Quali differenze ha trovato tra i due “universi scolastici”?
I bambini lì sono più “immersi” nel mondo della musica e nel canto, vengono coinvolti molto più spesso durante l’anno nella produzione di piccoli spettacoli dove sono i protagonisti principali. Iniziano poi lo studio di uno strumento e del canto accademico già dalla più tenera età, prendendo molto prima parte anche a concorsi. Io stesso ho avuto modo di seguire alcuni ragazzi nella preparazione a concorsi internazionali: stanno raggiungendo ottimi risultati; ultima in ordine cronologico una giovane ragazza – in questo periodo ospite della mia famiglia per seguire la sua preparazione – che a settembre ci saluterà per entrare all’Opera di Parigi, dov’è stata selezionata su 600 candidate.

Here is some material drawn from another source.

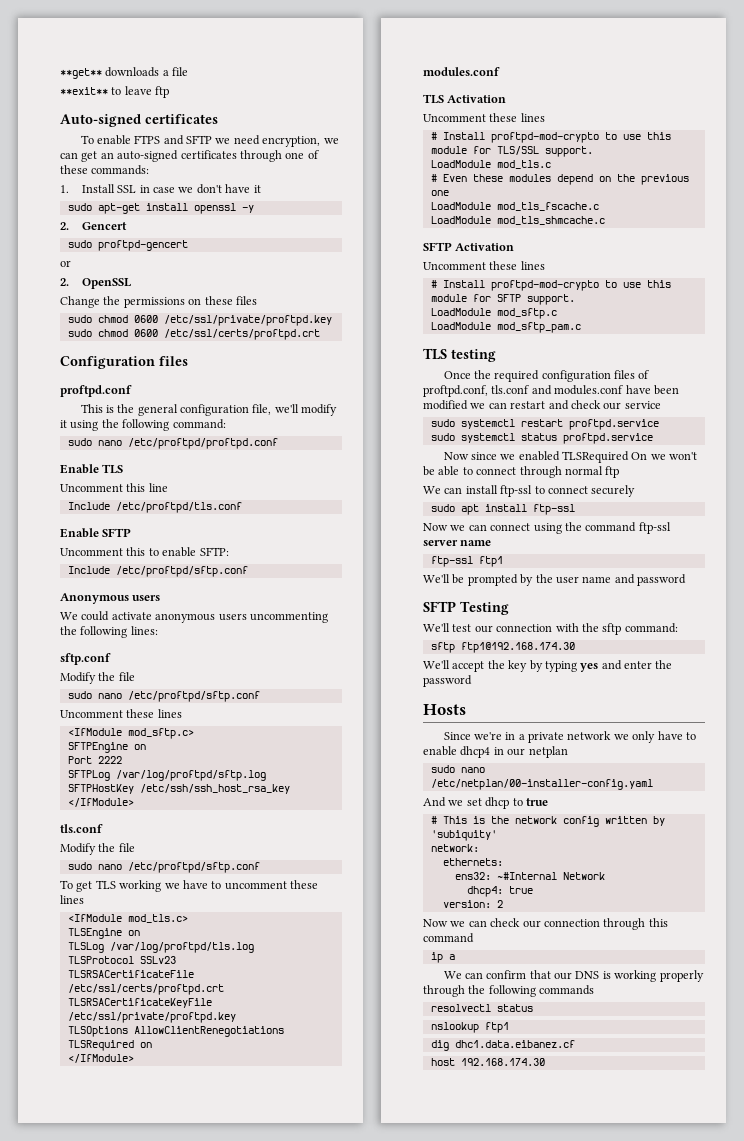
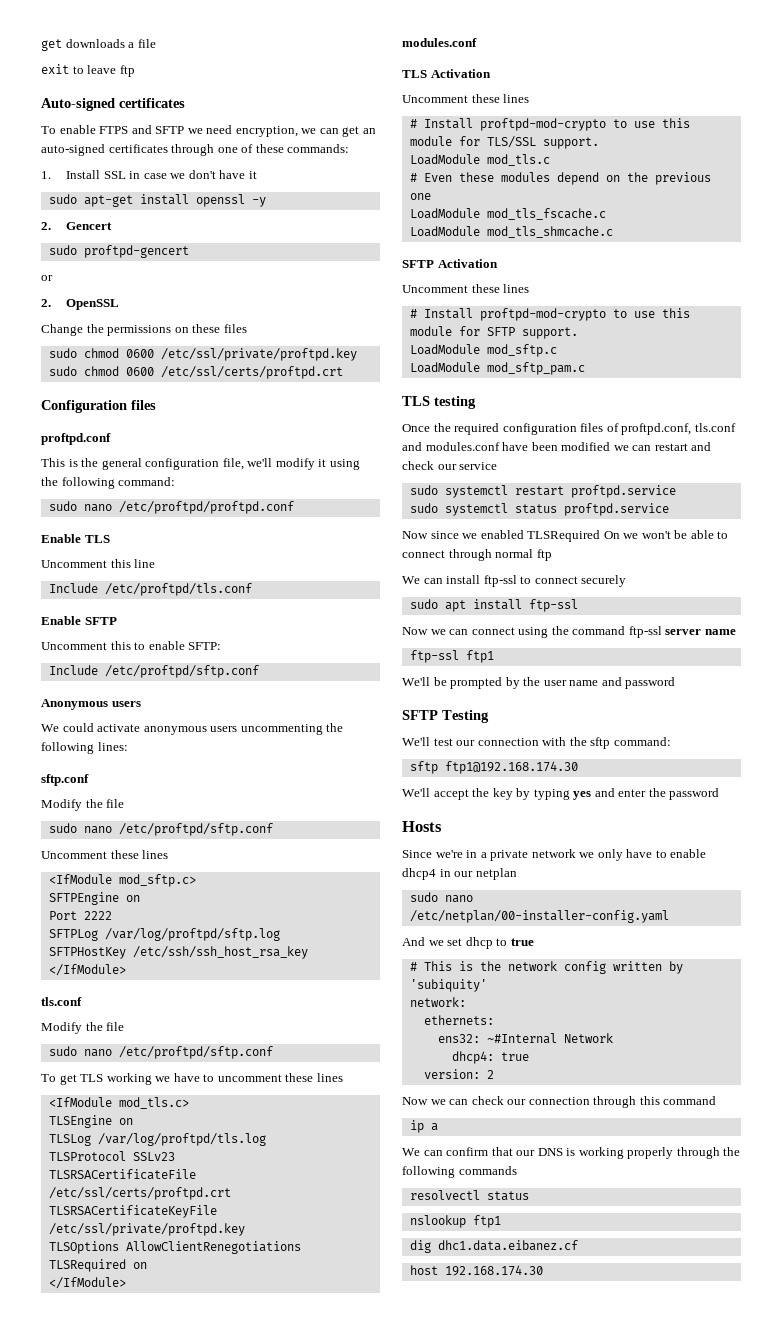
- **get** downloads a file
+ get downloads a file
- **exit** to leave ftp
+ exit to leave ftp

Cosa sogna per il futuro di “Ragazzi all’Opera” e di tutti i progetti dell’Accademia per i giovani?
Il mio grande desiderio sarebbe quello di creare una continuità in questi scambi culturali, creare un indotto a Gorizia che porti una crescita da un lato alla città, dall’altro ai giovani che ne prendono parte, nonché alle loro famiglie che, spesso, li seguono.I laboratori che durano un anno scolastico e si sviluppano su più anni vanno, ad esempio, già in questa direzione, donando un accrescimento ai partecipanti – che si sentono parte attiva, si divertono e giocano – e dall’altro lato coinvolgono un sistema culturale più ampio: studenti, insegnanti, famiglie, spettatori…L’importante rimane sempre il fatto di collaborare, mettendo da parte le paure di vedere “invaso il proprio territorio”.